:: Exercise material ::
* * *

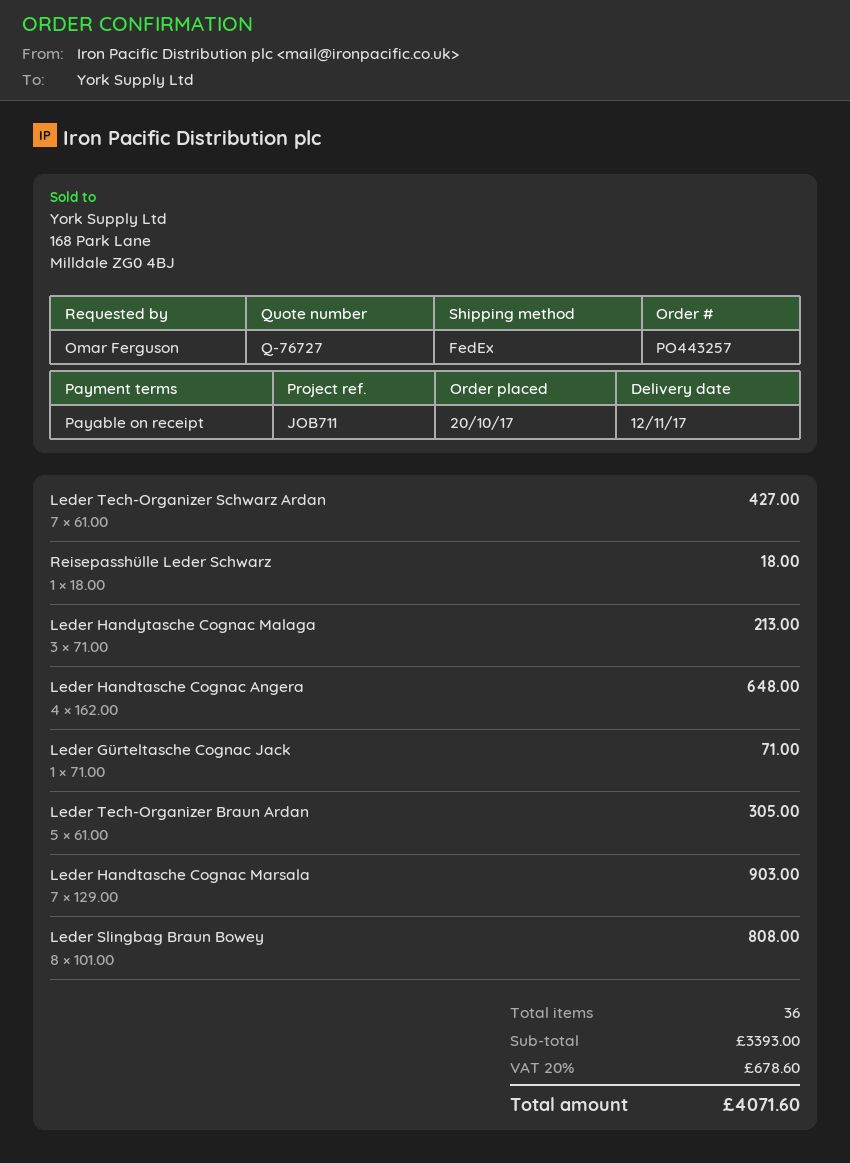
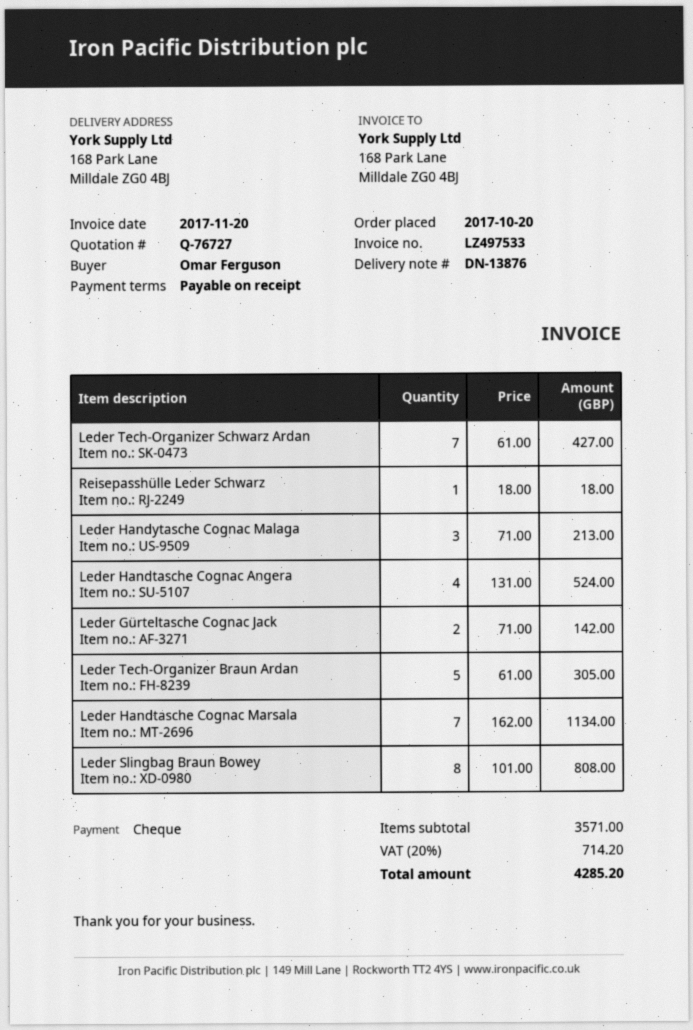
Leder Handtasche Cognac Angera: 4 x 162.00 = 648.00 -> 4 x 131.00 = 524.00
Leder Gürteltasche Cognac Jack: 1 x 71.00 = 71.00 -> 2 x 71.00 = 142.00
Leder Handtasche Cognac Marsala: 7 x 129.00 = 903.00 -> 7 x 162.00 = 1134.00
subtotal: 3393.00 -> 3571.00
tax: 20% = 678.60 -> 20% = 714.20
total: 4071.60 -> 4285.20

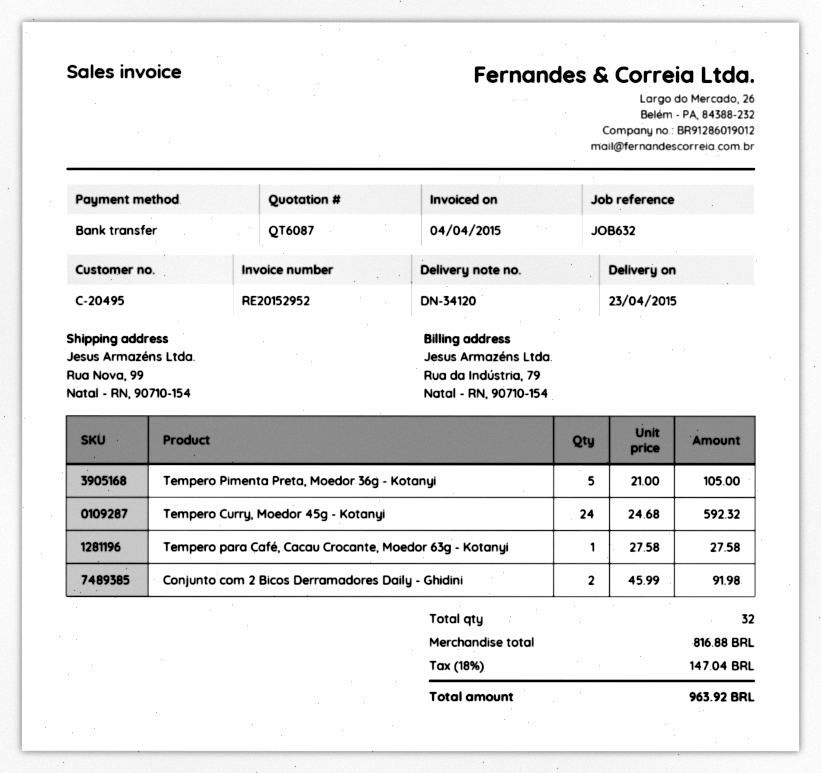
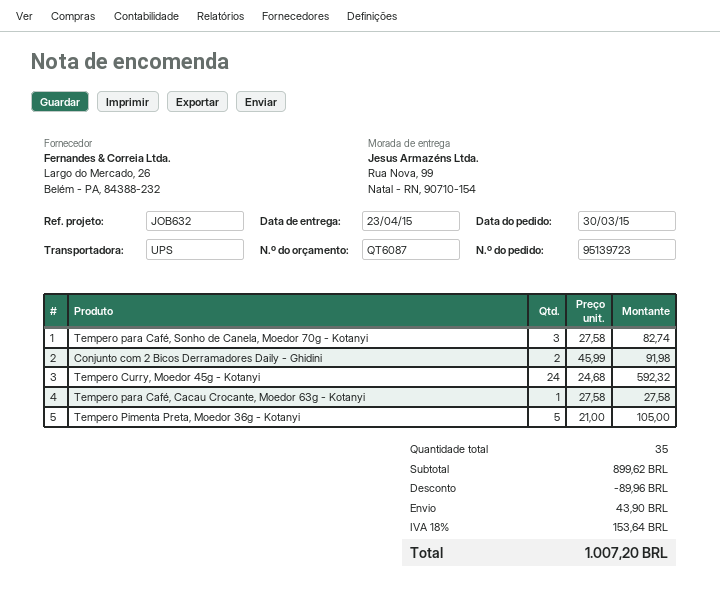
Tempero para Café, Sonho de Canela, Moedor 70g - Kotanyi: none -> 3 x 27.58 = 82.74
total quantity: 32 -> 35
subtotal: 816.88 -> 899.62
discount: none -> 89.96
shipping: none -> 43.90
tax: 18% = 147.04 -> 18% = 153.64
total: 963.92 -> 1007.20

* * *

Reply with nothing but the number of lines in the data that include the word "Cognac".

:: Your solution ::
3